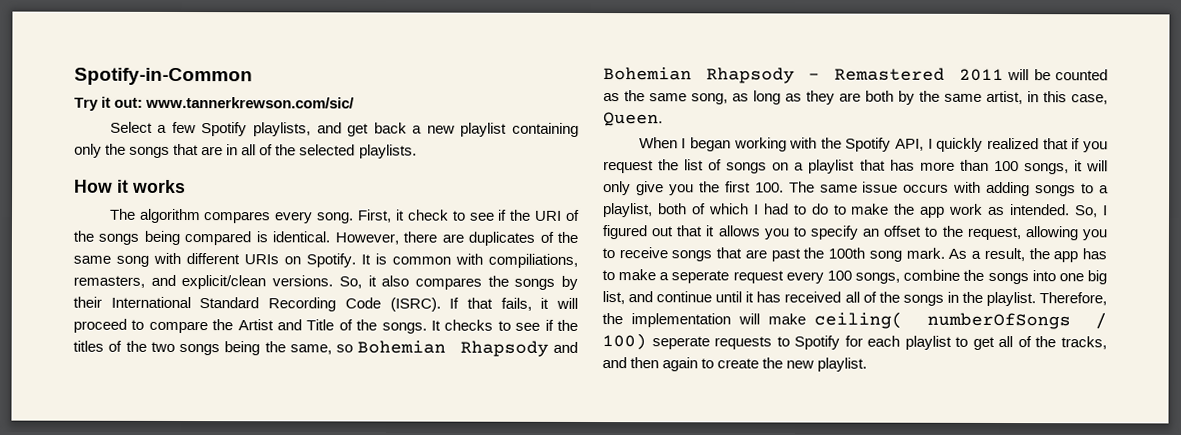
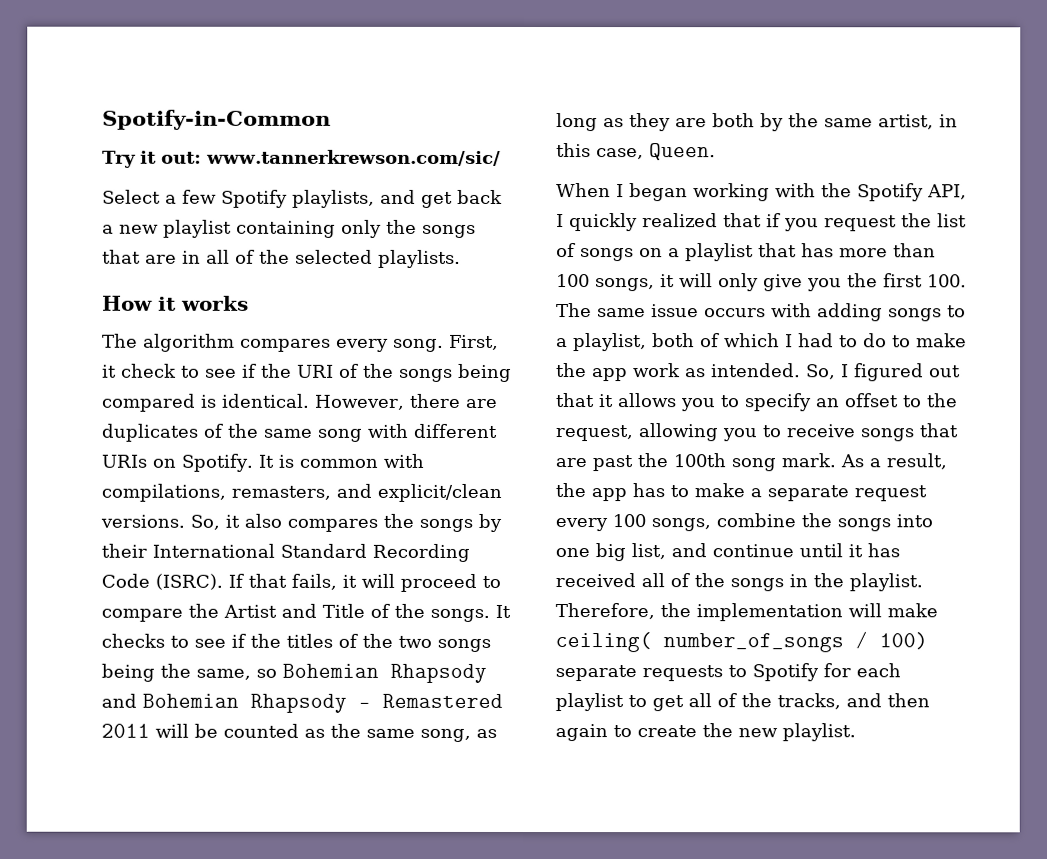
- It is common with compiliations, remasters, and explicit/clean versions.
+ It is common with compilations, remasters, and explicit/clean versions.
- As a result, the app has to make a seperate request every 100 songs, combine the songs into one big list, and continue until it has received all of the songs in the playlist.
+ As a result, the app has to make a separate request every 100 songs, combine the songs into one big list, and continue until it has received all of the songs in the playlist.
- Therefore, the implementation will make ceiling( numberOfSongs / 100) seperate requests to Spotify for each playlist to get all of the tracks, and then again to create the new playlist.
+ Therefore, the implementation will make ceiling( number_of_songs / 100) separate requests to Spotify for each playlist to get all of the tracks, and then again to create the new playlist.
________________________
#### PROBLEM DESCRIPTION
Select and copy each line from the data that includes the word "common".

#### RESPONSE TO THIS EXERCISE
- It is common with compiliations, remasters, and explicit/clean versions.
+ It is common with compilations, remasters, and explicit/clean versions.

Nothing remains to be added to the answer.